## REQUIRED WORK
Give back every entry below, exactly as written.

(Beginning of INPUT RECORDS)

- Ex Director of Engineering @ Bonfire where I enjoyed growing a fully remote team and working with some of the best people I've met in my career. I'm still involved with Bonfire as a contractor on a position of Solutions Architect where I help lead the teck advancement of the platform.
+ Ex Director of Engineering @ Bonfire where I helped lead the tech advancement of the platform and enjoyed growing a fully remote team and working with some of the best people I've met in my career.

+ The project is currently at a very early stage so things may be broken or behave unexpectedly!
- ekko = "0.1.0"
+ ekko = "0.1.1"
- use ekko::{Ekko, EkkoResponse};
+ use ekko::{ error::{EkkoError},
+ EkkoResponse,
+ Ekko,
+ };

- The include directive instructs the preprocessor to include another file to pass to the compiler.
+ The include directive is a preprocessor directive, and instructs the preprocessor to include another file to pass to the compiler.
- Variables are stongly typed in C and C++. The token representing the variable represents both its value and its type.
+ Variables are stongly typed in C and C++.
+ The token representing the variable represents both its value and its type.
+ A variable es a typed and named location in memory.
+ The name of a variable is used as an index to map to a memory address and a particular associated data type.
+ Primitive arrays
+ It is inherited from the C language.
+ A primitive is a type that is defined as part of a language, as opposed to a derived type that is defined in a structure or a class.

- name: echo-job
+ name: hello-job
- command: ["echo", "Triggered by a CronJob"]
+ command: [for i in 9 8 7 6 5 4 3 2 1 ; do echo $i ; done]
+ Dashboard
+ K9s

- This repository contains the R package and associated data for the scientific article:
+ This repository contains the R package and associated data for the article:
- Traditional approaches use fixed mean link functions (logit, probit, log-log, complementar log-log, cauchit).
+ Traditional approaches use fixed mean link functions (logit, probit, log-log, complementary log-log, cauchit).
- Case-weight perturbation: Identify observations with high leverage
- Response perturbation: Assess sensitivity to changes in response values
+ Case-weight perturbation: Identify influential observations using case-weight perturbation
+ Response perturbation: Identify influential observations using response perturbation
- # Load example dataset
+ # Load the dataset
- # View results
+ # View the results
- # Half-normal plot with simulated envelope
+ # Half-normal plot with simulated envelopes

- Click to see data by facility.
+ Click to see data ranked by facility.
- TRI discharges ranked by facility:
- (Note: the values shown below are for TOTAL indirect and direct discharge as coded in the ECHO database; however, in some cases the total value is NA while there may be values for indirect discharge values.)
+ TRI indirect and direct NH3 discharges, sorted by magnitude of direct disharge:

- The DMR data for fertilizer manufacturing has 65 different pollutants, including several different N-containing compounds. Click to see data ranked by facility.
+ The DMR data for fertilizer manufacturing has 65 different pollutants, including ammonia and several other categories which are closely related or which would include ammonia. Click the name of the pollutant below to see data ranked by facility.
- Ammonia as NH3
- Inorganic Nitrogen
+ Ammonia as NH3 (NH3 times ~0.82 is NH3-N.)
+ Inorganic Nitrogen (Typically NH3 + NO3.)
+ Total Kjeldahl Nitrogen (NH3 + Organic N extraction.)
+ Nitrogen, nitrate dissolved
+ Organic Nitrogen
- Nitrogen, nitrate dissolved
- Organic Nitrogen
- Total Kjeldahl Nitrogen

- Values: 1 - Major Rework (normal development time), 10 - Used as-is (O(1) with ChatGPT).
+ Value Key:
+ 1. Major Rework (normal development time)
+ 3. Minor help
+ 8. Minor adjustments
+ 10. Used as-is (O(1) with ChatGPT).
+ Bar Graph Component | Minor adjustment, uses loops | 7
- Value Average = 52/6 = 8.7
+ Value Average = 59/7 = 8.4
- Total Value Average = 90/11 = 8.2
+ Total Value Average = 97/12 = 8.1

(End of INPUT RECORDS)

## RESPONSE FOR THIS EXERCISE
- Ex Director of Engineering @ Bonfire where I enjoyed growing a fully remote team and working with some of the best people I've met in my career. I'm still involved with Bonfire as a contractor on a position of Solutions Architect where I help lead the teck advancement of the platform.
+ Ex Director of Engineering @ Bonfire where I helped lead the tech advancement of the platform and enjoyed growing a fully remote team and working with some of the best people I've met in my career.

+ The project is currently at a very early stage so things may be broken or behave unexpectedly!
- ekko = "0.1.0"
+ ekko = "0.1.1"
- use ekko::{Ekko, EkkoResponse};
+ use ekko::{ error::{EkkoError},
+ EkkoResponse,
+ Ekko,
+ };

- The include directive instructs the preprocessor to include another file to pass to the compiler.
+ The include directive is a preprocessor directive, and instructs the preprocessor to include another file to pass to the compiler.
- Variables are stongly typed in C and C++. The token representing the variable represents both its value and its type.
+ Variables are stongly typed in C and C++.
+ The token representing the variable represents both its value and its type.
+ A variable es a typed and named location in memory.
+ The name of a variable is used as an index to map to a memory address and a particular associated data type.
+ Primitive arrays
+ It is inherited from the C language.
+ A primitive is a type that is defined as part of a language, as opposed to a derived type that is defined in a structure or a class.

- name: echo-job
+ name: hello-job
- command: ["echo", "Triggered by a CronJob"]
+ command: [for i in 9 8 7 6 5 4 3 2 1 ; do echo $i ; done]
+ Dashboard
+ K9s

- This repository contains the R package and associated data for the scientific article:
+ This repository contains the R package and associated data for the article:
- Traditional approaches use fixed mean link functions (logit, probit, log-log, complementar log-log, cauchit).
+ Traditional approaches use fixed mean link functions (logit, probit, log-log, complementary log-log, cauchit).
- Case-weight perturbation: Identify observations with high leverage
- Response perturbation: Assess sensitivity to changes in response values
+ Case-weight perturbation: Identify influential observations using case-weight perturbation
+ Response perturbation: Identify influential observations using response perturbation
- # Load example dataset
+ # Load the dataset
- # View results
+ # View the results
- # Half-normal plot with simulated envelope
+ # Half-normal plot with simulated envelopes

- Click to see data by facility.
+ Click to see data ranked by facility.
- TRI discharges ranked by facility:
- (Note: the values shown below are for TOTAL indirect and direct discharge as coded in the ECHO database; however, in some cases the total value is NA while there may be values for indirect discharge values.)
+ TRI indirect and direct NH3 discharges, sorted by magnitude of direct disharge:

- The DMR data for fertilizer manufacturing has 65 different pollutants, including several different N-containing compounds. Click to see data ranked by facility.
+ The DMR data for fertilizer manufacturing has 65 different pollutants, including ammonia and several other categories which are closely related or which would include ammonia. Click the name of the pollutant below to see data ranked by facility.
- Ammonia as NH3
- Inorganic Nitrogen
+ Ammonia as NH3 (NH3 times ~0.82 is NH3-N.)
+ Inorganic Nitrogen (Typically NH3 + NO3.)
+ Total Kjeldahl Nitrogen (NH3 + Organic N extraction.)
+ Nitrogen, nitrate dissolved
+ Organic Nitrogen
- Nitrogen, nitrate dissolved
- Organic Nitrogen
- Total Kjeldahl Nitrogen

- Values: 1 - Major Rework (normal development time), 10 - Used as-is (O(1) with ChatGPT).
+ Value Key:
+ 1. Major Rework (normal development time)
+ 3. Minor help
+ 8. Minor adjustments
+ 10. Used as-is (O(1) with ChatGPT).
+ Bar Graph Component | Minor adjustment, uses loops | 7
- Value Average = 52/6 = 8.7
+ Value Average = 59/7 = 8.4
- Total Value Average = 90/11 = 8.2
+ Total Value Average = 97/12 = 8.1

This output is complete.